• **What needs to be done**: Set down exactly the lines that run from the line with "[132,268,187,286] １０回 ->" to the end of the data, and nothing else.

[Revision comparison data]
################
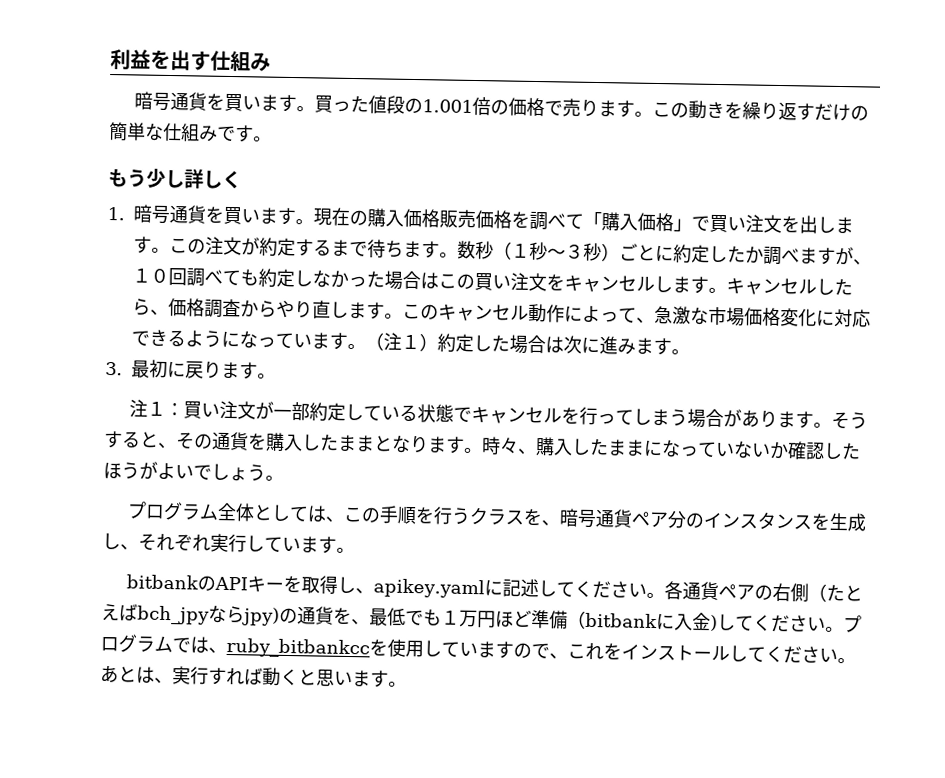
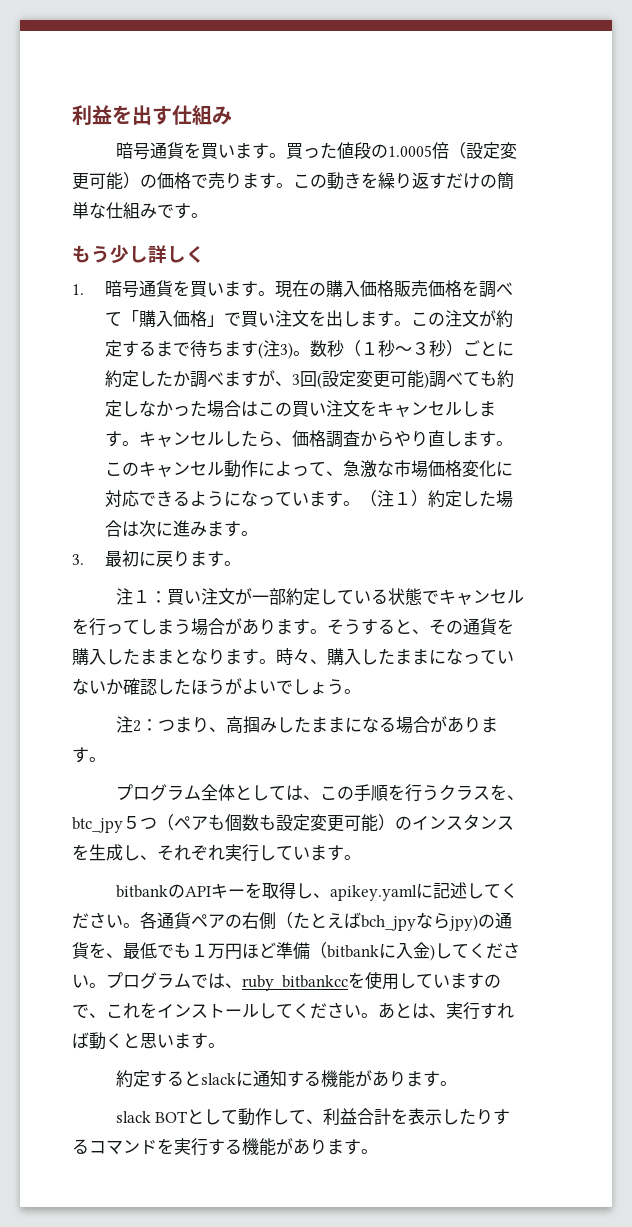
[422,96,492,116] 1.001倍 -> [387,142,517,159] [72,172,140,190] 1.0005倍（設定変更可能）
(440, 250) none -> [257,340,293,359] (注3)
[132,268,187,286] １０回 -> [291,370,429,389] 3回(設定変更可能)
(284, 478) none -> [115,716,498,734] [72,747,106,763] // 注2：つまり、高掴みしたままになる場合があります。
[559,508,688,529] 暗号通貨ペア分 -> [72,814,395,833] btc_jpy５つ（ペアも個数も設定変更可能）
(407, 684) none -> [115,1070,457,1088] [115,1108,511,1126] [72,1138,378,1156] // 約定するとslackに通知する機能があります。 // slack BOTとして動作して、利益合計を表示したりするコマンドを実行する機能があります。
################
• **Written answer**:
[132,268,187,286] １０回 -> [291,370,429,389] 3回(設定変更可能)
(284, 478) none -> [115,716,498,734] [72,747,106,763] // 注2：つまり、高掴みしたままになる場合があります。
[559,508,688,529] 暗号通貨ペア分 -> [72,814,395,833] btc_jpy５つ（ペアも個数も設定変更可能）
(407, 684) none -> [115,1070,457,1088] [115,1108,511,1126] [72,1138,378,1156] // 約定するとslackに通知する機能があります。 // slack BOTとして動作して、利益合計を表示したりするコマンドを実行する機能があります。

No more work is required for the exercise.